Several other academic initiatives were spearheaded by Buono, including the creation of groundbreaking transfer agreements between the Hudson Valley Community College and local private institutions, including The Sage Colleges, The College of Saint Rose and The New School of Radio and Television.
Buono also is responsible for the creation of a greatly expanded cultural affairs programs at the college. The program has brought a variety of acts to the campus and enhanced the college's reputation as a community resource.
President Buono has made a career of public service. Following a two-year period in which he served as an administrator and teacher at St. Agnes School in Loudonville, he served as Commissioner of Employment and Training for Rensselaer County, overseeing vocational and job skills training programs. From there, he was appointed Deputy County Executive for Rensselaer County.
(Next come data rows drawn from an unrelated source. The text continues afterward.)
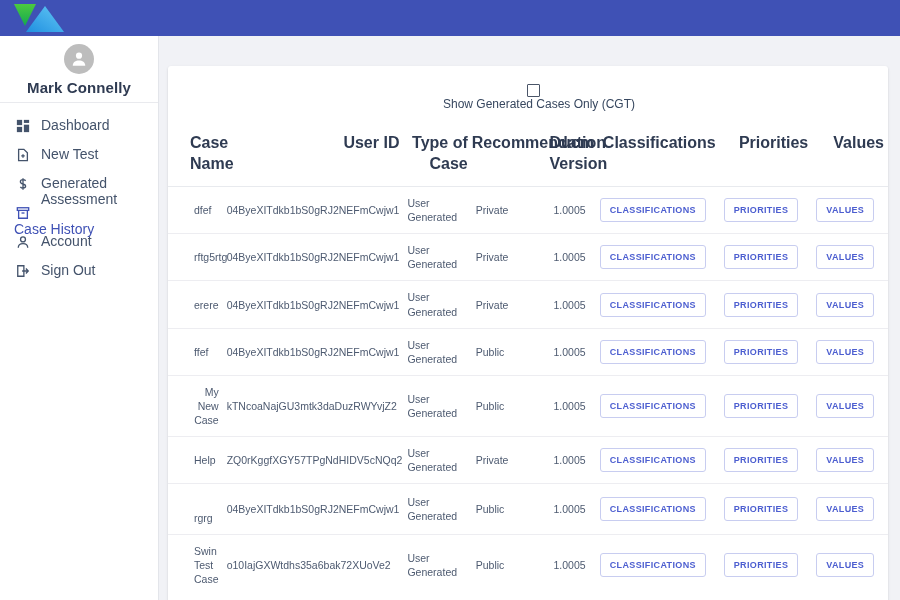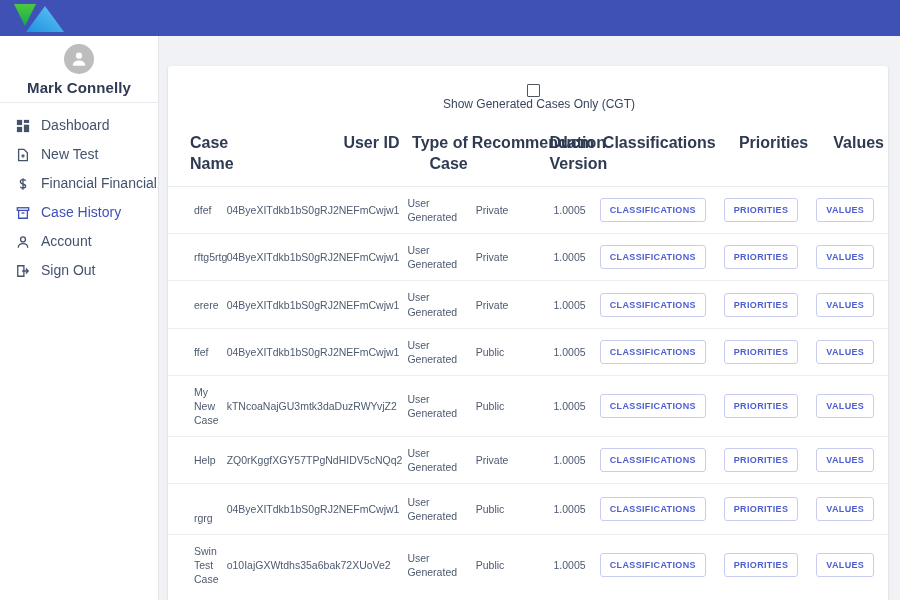--- a/index.html
+++ b/index.html
@@ -56,21 +56,21 @@
     cursor: pointer;
   }
   .nav-item .nav-ico {
     width: 17px; height: 17px;
     display: flex; align-items: center; justify-content: center;
     margin-right: 10px;
     flex: 0 0 17px;
   }
   .nav-item .nav-ico svg { width: 14px; height: 14px; }
   .nav-item svg { stroke: #44536b; fill: none; stroke-width: 1.5; }
-  .nav-item.active { color: #3f51b5; }
+  .nav-item.active { color: #3f51b5; flex-direction: column; }
   .nav-item.active svg { stroke: #3f51b5; }
 
   
   .main {
     position: absolute; top: 36px; left: 159px;
     width: 741px; height: 564px;
     background: #f1f2f6;
     padding: 30px 12px 0 9px;
   }
   .card {
@@ -202,21 +202,21 @@
         </span>
         <span>New Test</span>
       </div>
 
       <div class="nav-item">
         <span class="nav-ico">
           <svg viewBox="0 0 16 16">
               <path d="M8 1.5v13M11 4.3c-.7-.9-1.9-1.3-3-1.3-1.7 0-3 .9-3 2.3S6.4 7.6 8 8s3 .9 3 2.4-1.3 2.4-3 2.4c-1.2 0-2.4-.5-3-1.4"></path>
             </svg>
         </span>
-        <span>Financial Financial</span>
+        <span>Generated Assessment</span>
       </div>
 
       <div class="nav-item active">
         <span class="nav-ico">
           <svg viewBox="0 0 16 16">
               <rect x="1.5" y="2" width="13" height="3"></rect>
               <path d="M3 5v9h10V5"></path>
               <path d="M6.3 8h3.4"></path>
             </svg>
         </span>
@@ -349,21 +349,21 @@
                 <div style="max-width: 48px;">User Generated</div>
               </td>
               <td>Public</td>
               <td>1.0005</td>
               <td><button class="obtn">CLASSIFICATIONS</button></td>
               <td><button class="obtn">PRIORITIES</button></td>
               <td><button class="obtn">VALUES</button></td>
             </tr>
             <tr>
               <td>
-                <div style="max-width: 34px;">My New Case</div>
+                <div style="max-width: 34px; text-align: right;">My New Case</div>
               </td>
               <td>kTNcoaNajGU3mtk3daDuzRWYvjZ2</td>
               <td>
                 <div style="max-width: 48px;">User Generated</div>
               </td>
               <td>Public</td>
               <td>1.0005</td>
               <td><button class="obtn">CLASSIFICATIONS</button></td>
               <td><button class="obtn">PRIORITIES</button></td>
               <td><button class="obtn">VALUES</button></td>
He was elected Rensselaer County Clerk in 1978, and he held that position until deciding in 1985 to run for Rensselaer County Executive. Buono served as Rensselaer County Executive from 1986 to 1995. That year, Governor George Pataki appointed Buono to direct the New York State Dormitory Authority, where he served until taking over the presidency of his alma mater.
In June 2002, he was nominated by Governor Pataki to serve as chairman of the board of the New York State Thruway Authority and Canal Corporation. The chairmanship is an unpaid position.
Chairman O'Connor said the college's board of trustees would convene a presidential search committee to select Buono's successor. He said he expects the board to appoint an interim president before the end of 2003, and that the interim president will serve until the committee recommends a successor and the board negotiates a contract.
"John Buono is passionate about Hudson Valley Community College and its place in the community, and he will continue to be a resource for us throughout 2004," O'Connor said. "With an able interim president, the board and its appointed presidential search committee can take the suitable time to review potential candidates and make sure we select the most appropriate individual. This is a very serious and challenging task, and I expect it will take time to do it right."
O'Connor said Buono's permanent successor may not be named until 2005. It is important that 2004 be a year of stability for the college, O'Connor said, as a review team from the Middle States Commission on Higher Education will be visiting in 2004 as part of the college's reaccredidation process, which takes place every 10 years.
Buono said he plans to spend more time with his family following his retirement from the college.
Founded in 1953, Hudson Valley Community College offers more than 50 degree and certification programs in four academic divisions: Liberal Arts and Sciences; Engineering and Industrial Technologies; Health Sciences; and Business; as well as programs run through the Educational Opportunity Center. One of 30 community colleges in the SUNY system, it has an enrollment of more than 11,000 students, and it is known as a leader in distance learning initiatives and worker retraining. Hudson Valley has graduated more than 55,000 students.